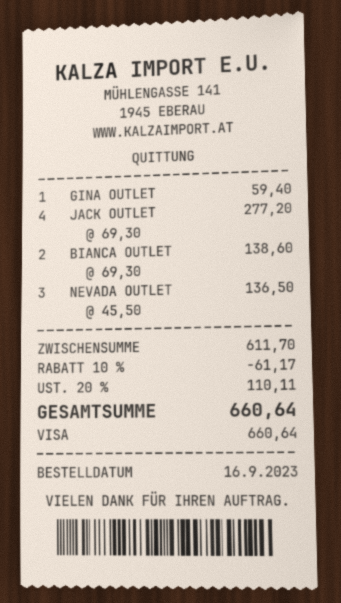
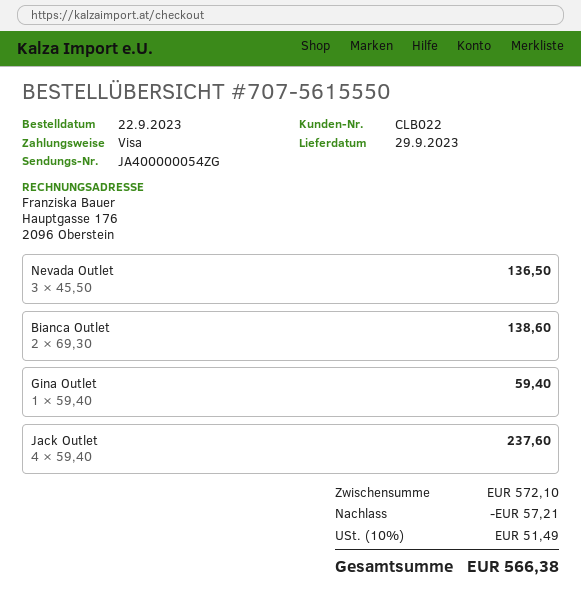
order date: 2023-09-16 -> 2023-09-22
JACK OUTLET: 4 x 69.30 = 277.20 -> 4 x 59.40 = 237.60
subtotal: 611.70 -> 572.10
discount: 61.17 -> 57.21
tax: 20% = 110.11 -> 10% = 51.49
total: 660.64 -> 566.38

◆ Aim of the task ◆
Transcribe the listing above in full and exactly; no pictures belong in the copy.

◆ Solution to this task ◆
order date: 2023-09-16 -> 2023-09-22
JACK OUTLET: 4 x 69.30 = 277.20 -> 4 x 59.40 = 237.60
subtotal: 611.70 -> 572.10
discount: 61.17 -> 57.21
tax: 20% = 110.11 -> 10% = 51.49
total: 660.64 -> 566.38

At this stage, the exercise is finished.